European Central Bank to buy bonds to combat market 'dysfunction'
The European Central Bank announced Sunday that it will jump into the markets to buy bonds of euro-zone governments, hoping to stave off panic selling on Monday by investors fearful of a meltdown.
The ECB issued a statement saying it would “actively implement” its bond-buying program to deal with "dysfunctional market segments.”
The move had been expected after investors continued to dump Italian and Spanish government bonds last week, driving market yields up and threatening a replay of what has happened to Greece, Ireland and Portugal over the last 15 months.
Rising bond yields could make it too expensive for Italy and Spain to borrow, thereby risking that they, too, would need bailouts from the European Union.
Because Italy’s bond market is the world’s third-largest after the U.S. and Japan, the prospect of investors continuing to flee that market has sent chills through the global financial system in recent weeks.
The markets’ worries were compounded late Friday after credit-rating firm Standard & Poor’s downgraded the U.S. government’s rating to AA+ to AAA -- the first time in history that America has lost its top-rung rating.

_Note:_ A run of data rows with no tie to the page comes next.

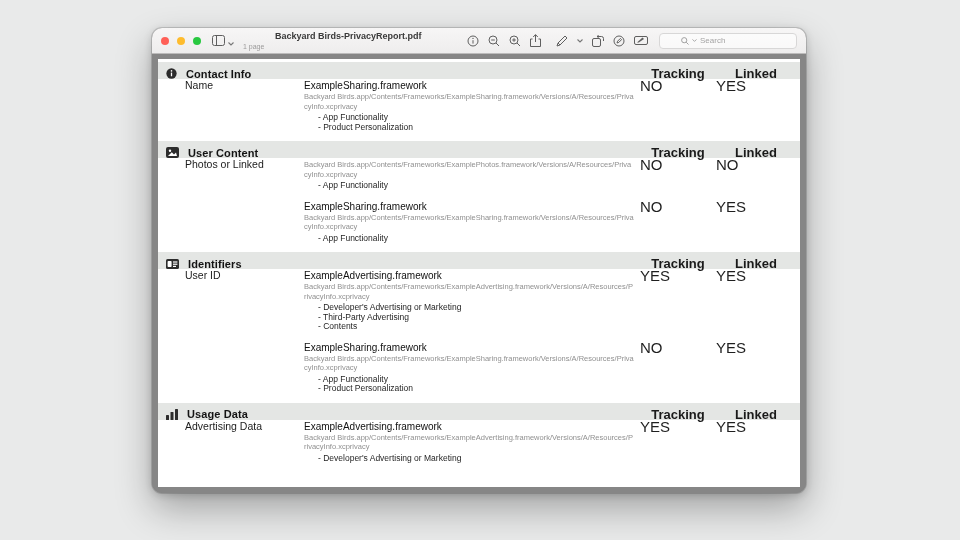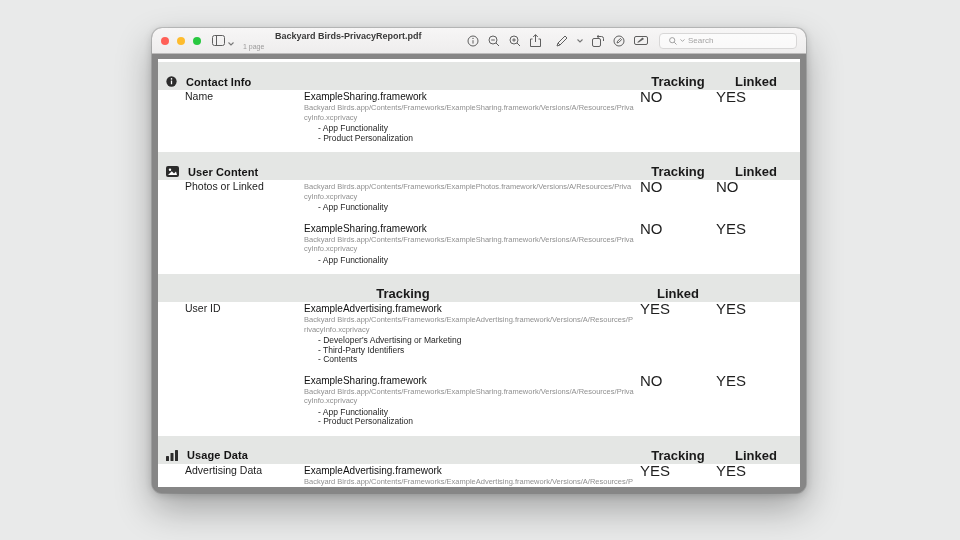--- a/index.html
+++ b/index.html
@@ -28,7 +28,7 @@
   .search-field {
     width:138px; height:16px; border:1px solid #d8d7d7; border-radius:4px;
     background:rgba(255,255,255,0.62); display:flex; align-items:center; gap:3px;
-    padding:0 9px; color:#a5a4a4; font-size:8px; margin-left:2px;
+    padding:0 21px; color:#a5a4a4; font-size:8px; margin-left:2px;
   }
 
   

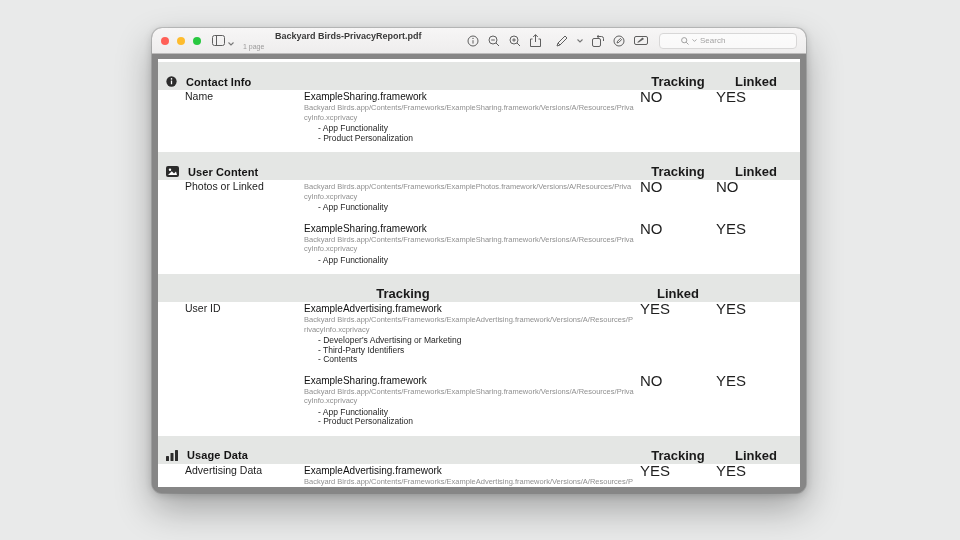--- a/index.html
+++ b/index.html
@@ -36,8 +36,8 @@
   .page { background:#ffffff; width:100%; height:100%; overflow:hidden; padding-top:3px; }
 
   .sec-bar {
-    height:28px; background:#e4e6e4; display:grid;
-    grid-template-columns:1fr 76px 80px; align-items:center; padding:11px 4px 0 8px;
+    height:17px; background:#e4e6e4; display:grid;
+    grid-template-columns:1fr 76px 80px; align-items:center; padding:4px 4px 0 8px;
   }
   .sec-titlewrap { display:flex; align-items:center; gap:9px; }
   .sec-title { font-size:11px; font-weight:bold; color:#141414; letter-spacing:0.1px; }

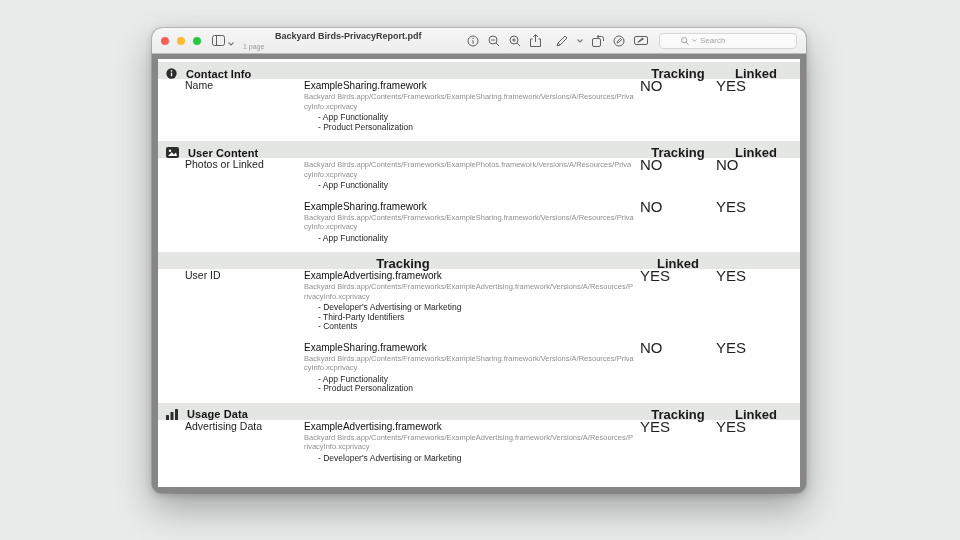--- a/index.html
+++ b/index.html
@@ -246,6 +246,18 @@
 
   <section>
     <div class="sec-bar">
+      <div class="sec-titlewrap">
+        <span class="sec-icon">
+                <svg width="13" height="10" viewBox="0 0 13 10">
+                  <rect x="0" y="0" width="13" height="10" rx="1.6" fill="#2c2c2c"></rect>
+                  <rect x="1.6" y="2" width="4" height="6" rx="0.8" fill="#fff"></rect>
+                  <rect x="7" y="2.4" width="4.4" height="1.2" fill="#fff"></rect>
+                  <rect x="7" y="4.6" width="4.4" height="1.2" fill="#fff"></rect>
+                  <rect x="7" y="6.8" width="3" height="1.2" fill="#fff"></rect>
+                </svg>
+              </span>
+        <span class="sec-title">Identifiers</span>
+      </div>
       <span class="col-h">Tracking</span>
       <span class="col-h">Linked</span>
     </div>

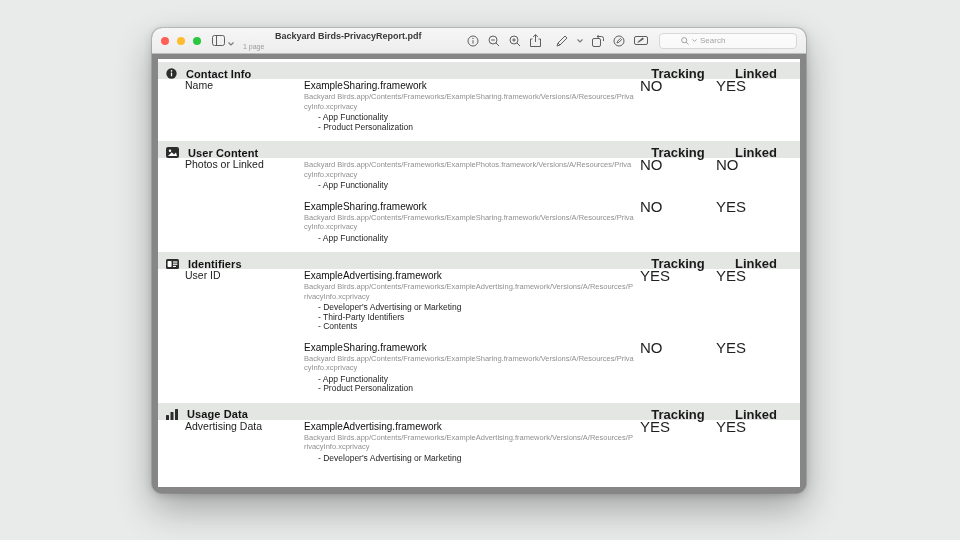--- a/index.html
+++ b/index.html
@@ -269,7 +269,7 @@
       <div class="fw-path">Backyard Birds.app/Contents/Frameworks/ExampleAdvertising.framework/Versions/A/Resources/PrivacyInfo.xcprivacy</div>
       <div class="fw-purposes">
                   <div class="purpose">Developer's Advertising or Marketing</div>
-                  <div class="purpose">Third-Party Identifiers</div>
+                  <div class="purpose">Third-Party Advertising</div>
                   <div class="purpose">Contents</div>
                 </div>
     </div>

Investors’ mood also has been darkened by weeks of data showing that the global economic recovery is fading. Last week, reports showed that U.S. consumer spending fell in June from May -- the first decline since 2009 -- and that U.S. manufacturing activity slowed sharply in July.
Deepening fears about the economy and Europe’s debt crisis fueled massive selling in stocks worldwide last week. The Dow Jones industrial average plunged 5.8% for the week, its worst weekly decline since the depths of the recession in March 2009. The Dow ended Friday at 11,444.
With memories of the 2008 financial-system collapse still fresh, all of this has led to grave apprehension about what will happen to stock and bond markets Monday.
Asian markets are set to open at about 5 p.m. PDT on Sunday.